WHAT IS REQUIRED:
Of the records below, reproduce only the span that opens with the line containing "border:5px solid #f9a8d4; border-radius:0;" and closes with the last line.
==== EXTRACTED ENTRIES ====
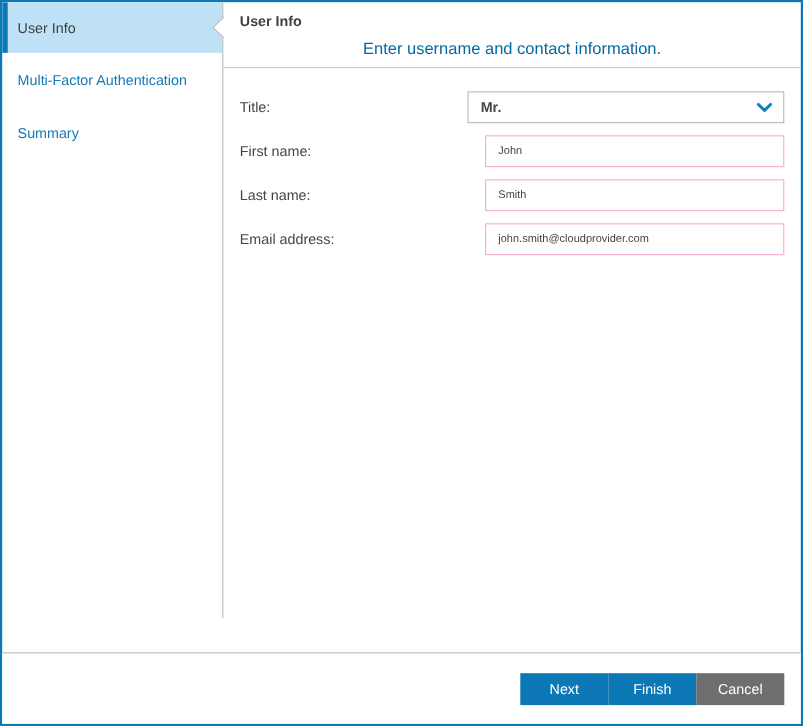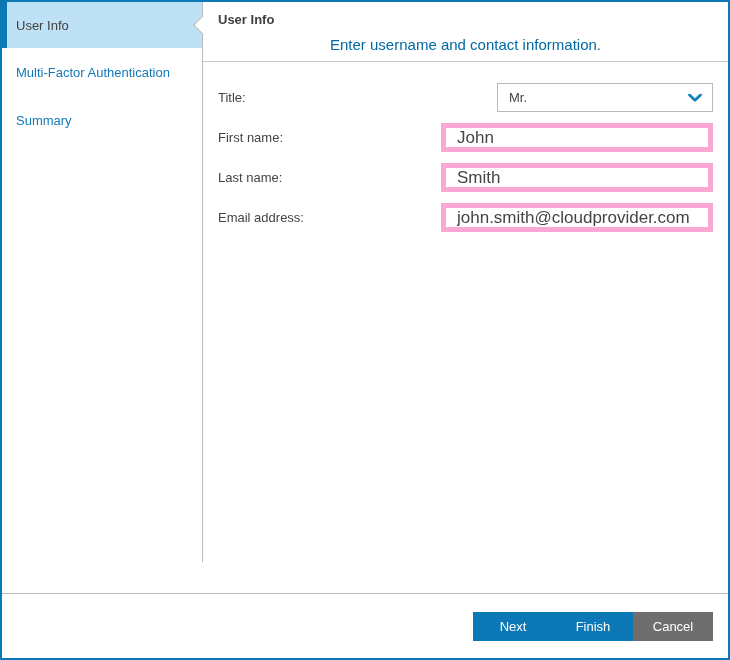--- a/index.html
+++ b/index.html
@@ -71,10 +71,10 @@
     padding:0 11px; font-size:17px; color:#444; outline:none; background:#fff;
   }
   .select {
-    width:216px; height:29px; box-sizing:border-box;
+    width:288px; height:29px; box-sizing:border-box;
     border:1px solid #b9b9b9; background:#fff;
     display:flex; align-items:center;
-    padding:12px 11px; position:relative; cursor:pointer;
+    padding:12px 11px; position:relative; cursor:pointer;font-weight:bold;
   }
   .select-value { color:#444; font-size:13px; }
   .select-chevron { position:absolute; right:10px; top:50%; transform:translateY(-50%); display:flex; }

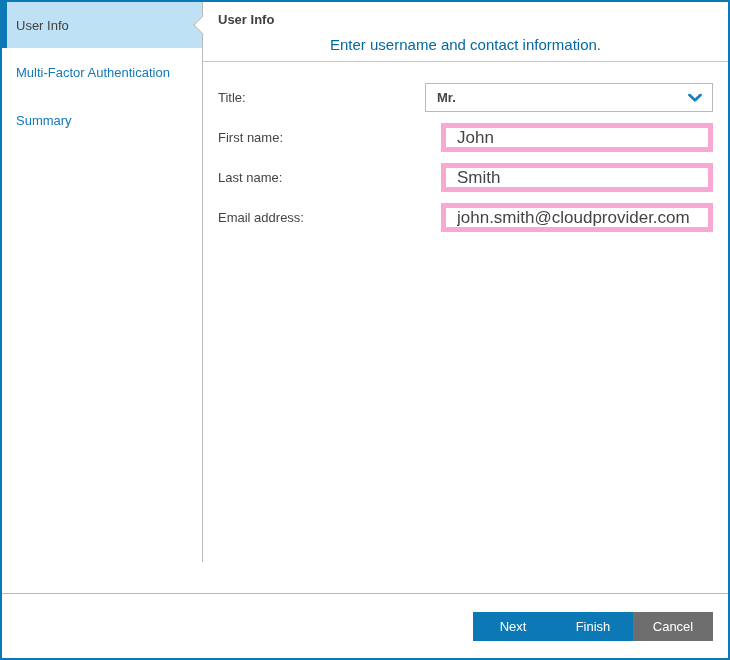--- a/index.html
+++ b/index.html
@@ -67,8 +67,8 @@
   .form-label { width:94px; flex-shrink:0; color:#444; font-size:13px; }
   .form-input {
     width:272px; height:29px; box-sizing:border-box;
-    border:5px solid #f9a8d4; border-radius:0;
-    padding:0 11px; font-size:17px; color:#444; outline:none; background:#fff;
+    border:1px solid #f9a8d4; border-radius:0;
+    padding:0 11px; font-size:10px; color:#444; outline:none; background:#fff;
   }
   .select {
     width:288px; height:29px; box-sizing:border-box;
====
SOLUTION BELOW:
-    border:5px solid #f9a8d4; border-radius:0;
-    padding:0 11px; font-size:17px; color:#444; outline:none; background:#fff;
+    border:1px solid #f9a8d4; border-radius:0;
+    padding:0 11px; font-size:10px; color:#444; outline:none; background:#fff;
   }
   .select {
     width:288px; height:29px; box-sizing:border-box;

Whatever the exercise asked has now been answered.